Some of the comps I read through compulsively. I may not have esteemed them of great literary value, but they were very readable and didn’t take themselves too seriously. Whenever I came across something that didn’t work for me as a reader, it helped me to think more clearly about my own story. The best ones I read gave me loads of inspiration. Ultimately, when you read the premise, you can easily panic and think that there’s too much overlap to warrant the need for your own story. But each story has its own voice. Just think of the different ways you could tell the story of Cinderella. As I’ve read comp titles, I’ve gone back to my own writing, and I’ve been better equipped to hone my own voice. Sometimes if even from knowing what I don’t want my book to be like!

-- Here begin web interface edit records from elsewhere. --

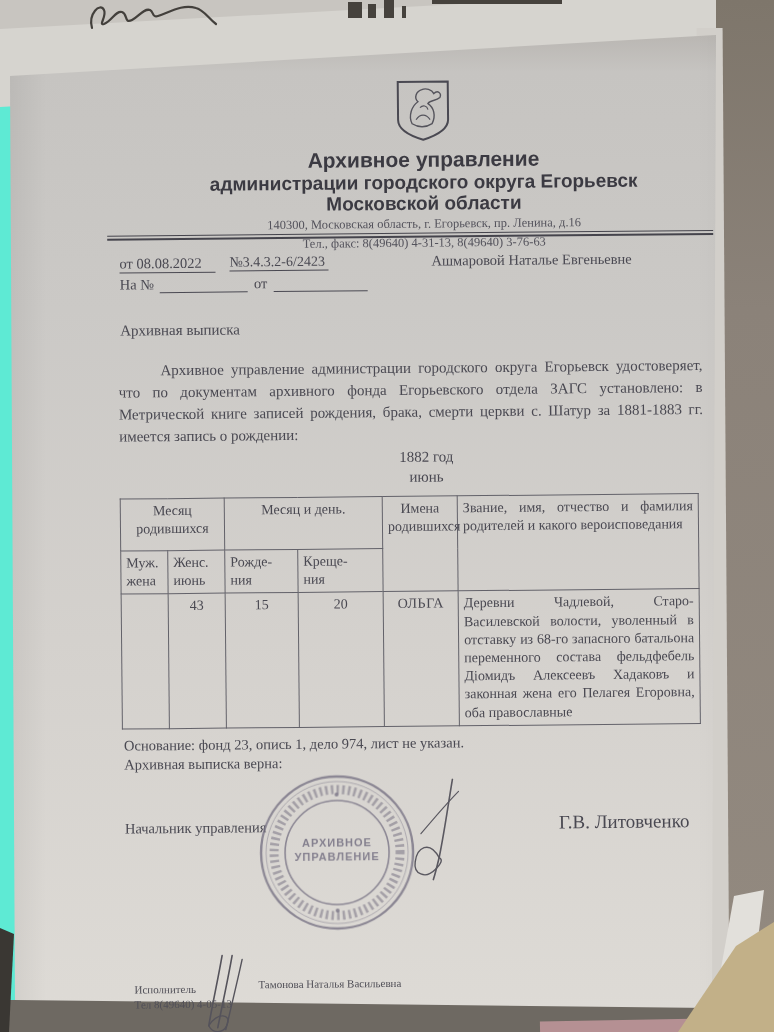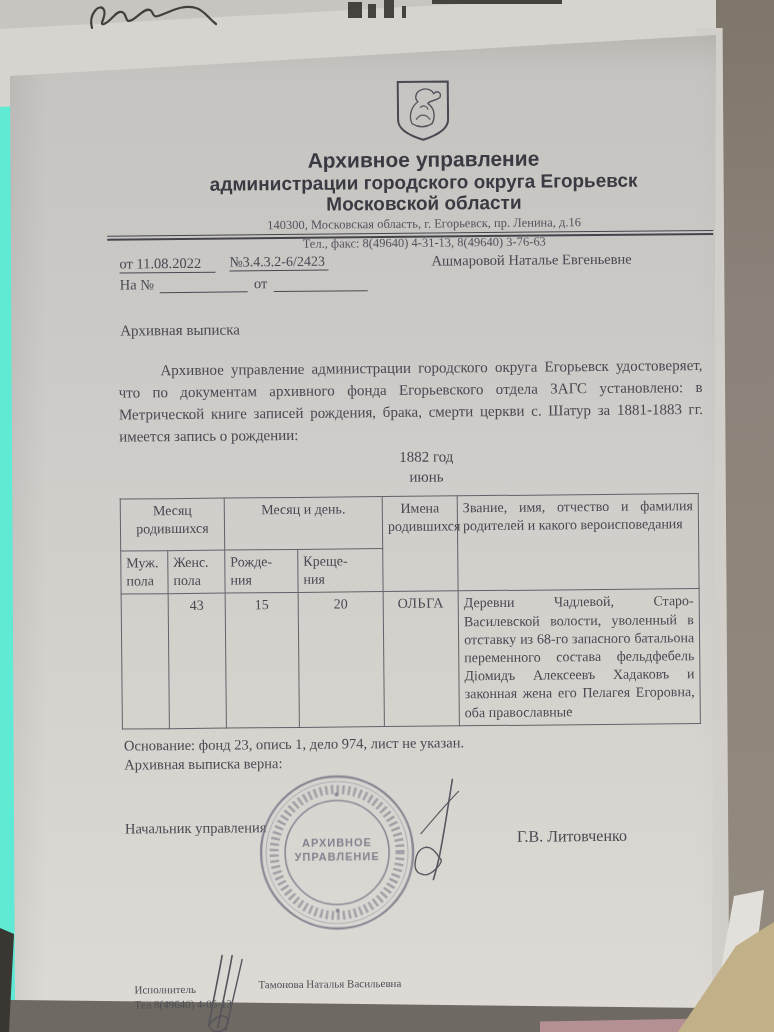"от 11.08.2022" div.ref-date { text: 11.08.2022 -> 08.08.2022 }
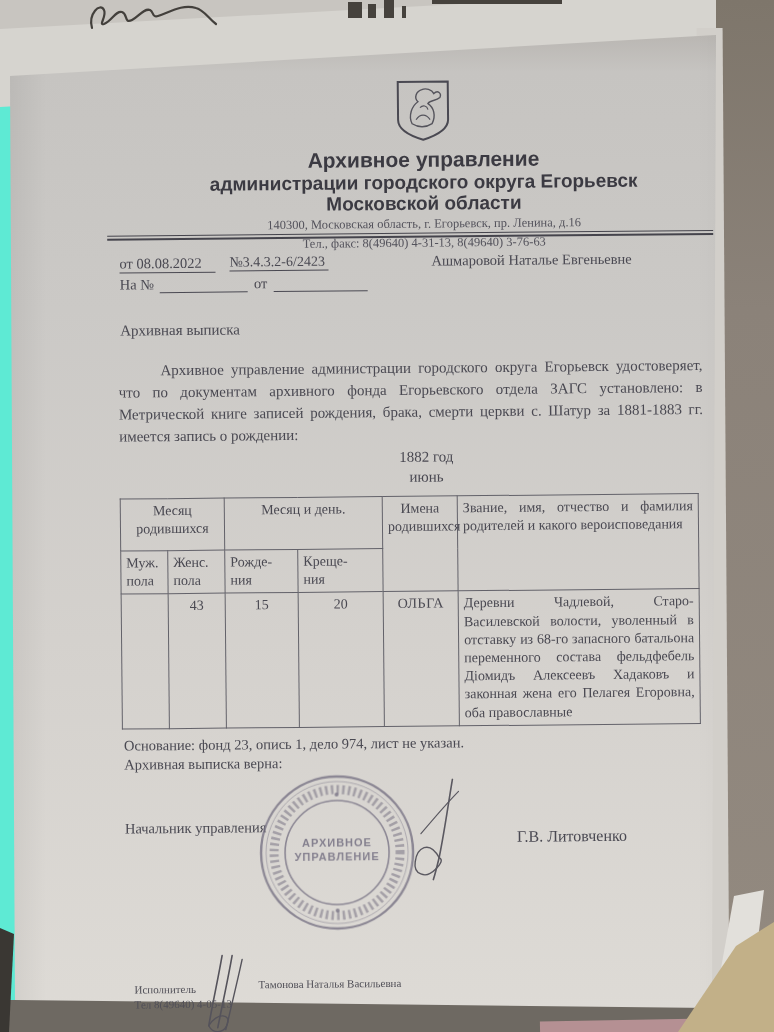"Муж." td.pre { text: пола -> жена }
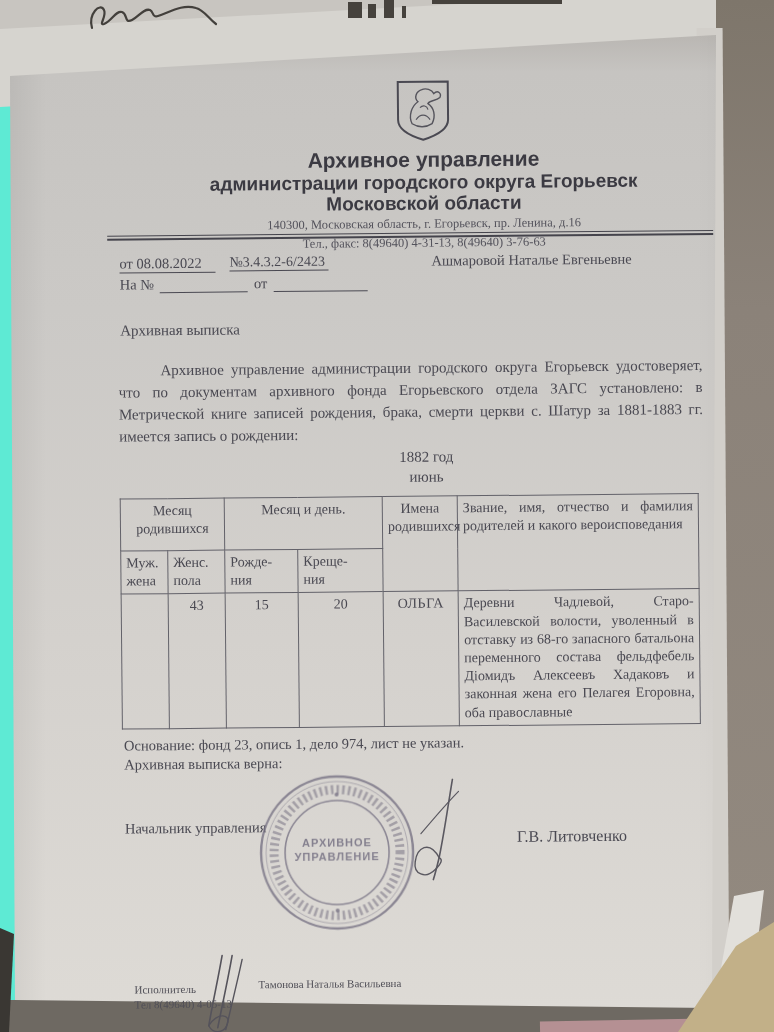"Женс." td.pre { text: пола -> июнь }
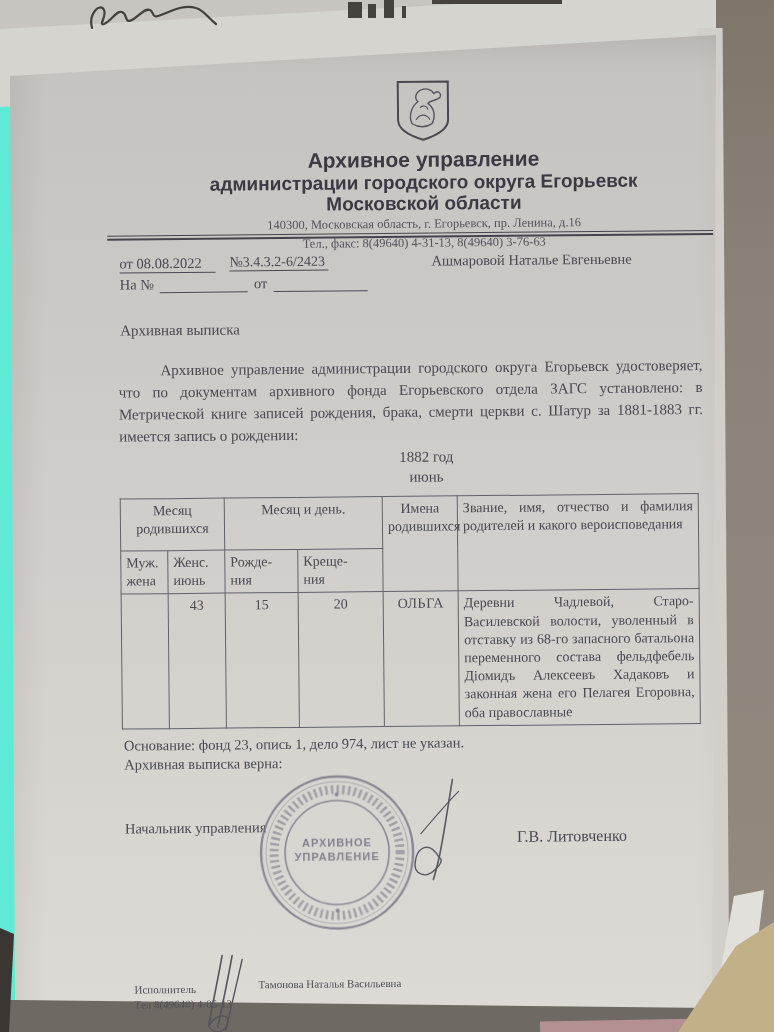"Г.В. Литовченко" .signer { font-size: 16px -> 19px; left: 512px -> 554px; margin-top: 16px -> none }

One comp title leads to another. I finished Ally Condie’s ‘Matched’ trilogy, and then I read Kiera Cass’ ‘Selection’ trilogy. I read ‘Branded’ and ‘Only Ever Yours’. I’ve got a bunch of unread stories on my kindle, and I’ve branched out into other YA genres, which has given me a much better feel for the tone and pacing. Last year I went to a YA author’s talk and she mentioned reading hundreds of YA books. I’m not there yet but my reading stats have sky rocketed! (OK I know only Goodreads cares about this but hey). I feel I’ve got a better awareness of what’s been published and when. I still struggle to keep my reading really current because the dystopias I’m seeing right now are pretty gritty and bleak. I’ve read ‘The Power’ and ‘Vox’ (neither are YA, but both are feminist dystopias influenced by Atwood) and I need to get hold of ‘The Grace Year’ (did I mention my book budget has sky rocketed too?). I signed up to BookBub which has been pretty good at notifying me of 99p kindle bargains in the genres I’m interested in… But as I’ve blogged before, I tend to go in waves of reading and then waves of writing. I struggle to do both! I recently finished redrafting (for now) so I’m in a wave of reading. On my TBR (to be read) list (and did I mention how awesome the collection function is on kindle? Like the ‘shelves’ in Goodreads, you can just pool your dystopias into one happy place): ‘Eve’ by Anna Carey, ‘Cinder’ by Marissa Meyer, ‘A Curse so Dark and Lonely’ by Brigid Kemmerer, ‘Night of the Party’ by Tracey Mathias, ‘Burn’ by Patrick Ness and ‘The Places I’ve Cried in Public’ by Holly Bourne. Some are dystopias, some are YA, and some are just there because I love the author (I’m very in awe of Patrick Ness). If I get discouraged, I remind myself that this is actually a pretty fun task and comps don’t have to be an exact match. You can say ‘elements of’ something or ‘in the vein of…’ If you can find just the right combination of anchoring your work in its genre, but giving it a ‘twist’ with a comp that’s unexpected or surprising, then you’re onto a good elevator pitch that will whet an agent’s appetite for reading your story!